Тем не менее, поскольку вопрос имел принципиальное значение, Партридж счел необходимым известить о своем решении Лэса Чиппингема и Чака Инсена, Шеф Отдела новостей, который принял Партриджа в своем обшитом деревом кабинете, в ответ лишь пожал плечами и сказал:

— Ты несешь ответственность за решения группы поиска, Гарри, мы доверяем твоей компетентности, иначе бы ты не возглавил группу. Но все равно спасибо, что проинформировал.

Ответственный за выпуск “Вечерних новостей” сидел на своем месте во главе “подковы”. Его глаза заблестели, когда Партридж начал рассказывать.

— Это интересно, Гарри, прекрасная работа. Как только мы получим от тебя добро, материал пойдет первым номером. Но разумеется, не раньше, чем ты сочтешь возможным.

Теперь Партридж мог снова сесть за телефон, и он отправился в свой новый кабинет.

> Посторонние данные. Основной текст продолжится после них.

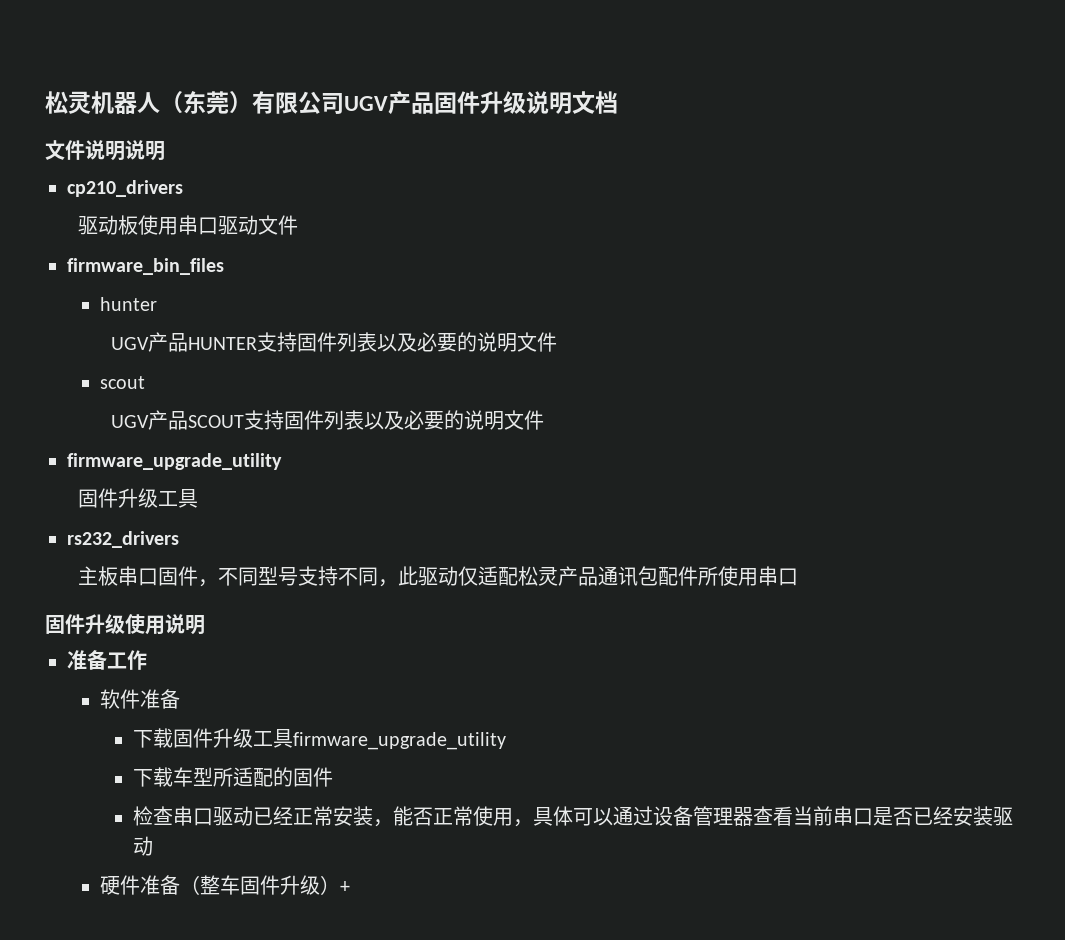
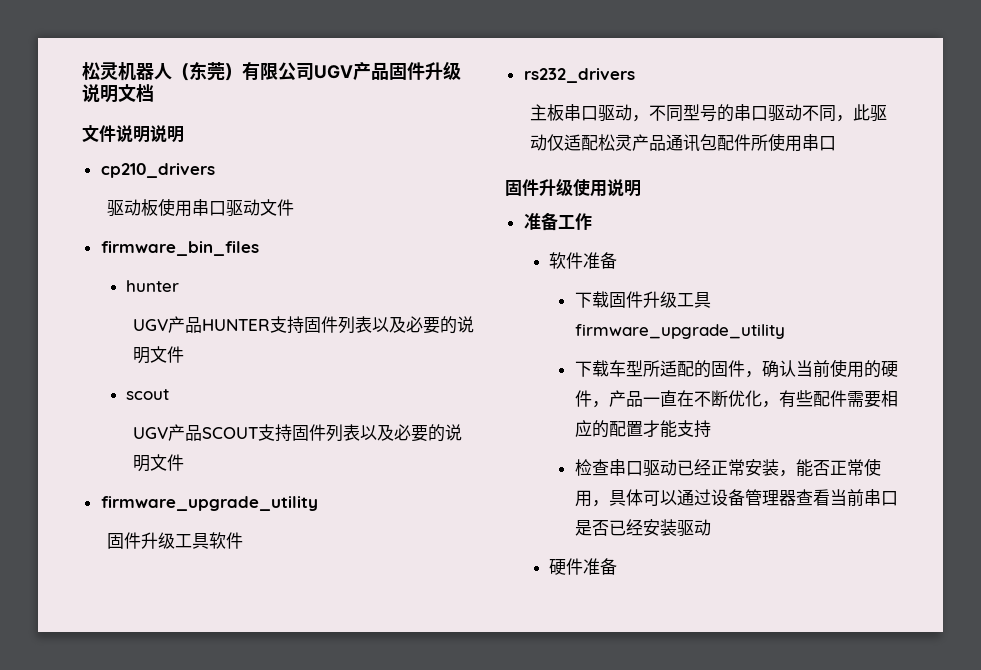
  UGV产品SCOUT支持固件列表以及必要的说明文件
  firmware_upgrade_utility
- 固件升级工具
+ 固件升级工具软件
- 主板串口固件，不同型号支持不同，此驱动仅适配松灵产品通讯包配件所使用串口
+ 主板串口驱动，不同型号的串口驱动不同，此驱动仅适配松灵产品通讯包配件所使用串口
- 下载车型所适配的固件
+ 下载车型所适配的固件，确认当前使用的硬件，产品一直在不断优化，有些配件需要相应的配置才能支持
- 硬件准备（整车固件升级）+
+ 硬件准备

Он вновь раскрыл синюю записную книжку, но если на прошлой неделе он связывался в основном с американцами, то сегодня звонил своим знакомым в Колумбии, а также в Венесуэле, Бразилии, Эквадоре, Панаме, Перу и даже Никарагуа. Всюду, откуда он часто вел репортажи для Си-би-эй, у него были друзья, которые ему помогали и которым он оказывал ответные услуги.

Сегодняшний день отличался от предыдущих еще и тем, что в распоряжении Партриджа была информация о Родригесе; в связи с этим возникало сразу два вопроса: Знаете ли вы террориста по имени Улисес Родригес, если да, можете ли вы предположить, где он и чем, по слухам, сейчас занят?

Хотя в пятницу Карл Оуэне и разговаривал со своими людьми в Латинской Америке, знакомые у них, по мнению Партриджа, были разные, что неудивительно, поскольку редакторы и журналисты держат свои источники информации в тайне.

Сегодня почти все ответы на первый вопрос были утвердительными, на второй — отрицательными. Подтверждались сведения, добытые ранее Оуэнсом: Родригес действительно пропал три месяца назад и с тех пор нигде не появлялся. Однако во время разговора Партриджа с давним колумбийским приятелем, радиокорреспондентом из Боготы, всплыла одна любопытная деталь.

— Где бы он ни был, — сказал репортер, — голову даю на отсечение, что он за границей. Хоть он и ухитряется скрываться от властей, он все же колумбиец, и его тут слишком хорошо знают, поэтому, если бы он объявился, об этом бы скоро пошли разговоры. Так что готов поклясться — его здесь нет.

Подобный вывод имел смысл.

Подозрения Партриджа падали на Никарагуа — сандинисты славились двурушничеством, кроме того, они находились в антагонизме с Соединенными Штатами. Не приложили ли они руку к похищению, чтобы извлечь потом свою выгоду, пусть и с риском разоблачения? Конечно, логики здесь нет, но с другой стороны, ее нет и во всем остальном. Однако несколько звонков в Манагуа доказали обратное — Улисеса Родригеса в Никарагуа нет и не было.

Дальше следовало Перу. Один звонок заставил Партриджа призадуматься.

Он разговаривал с другим своим старым знакомым, Мануэлем Леоном Семинарио, владельцем и редактором еженедельного журнала “Эсцена”, выходившего в Лиме.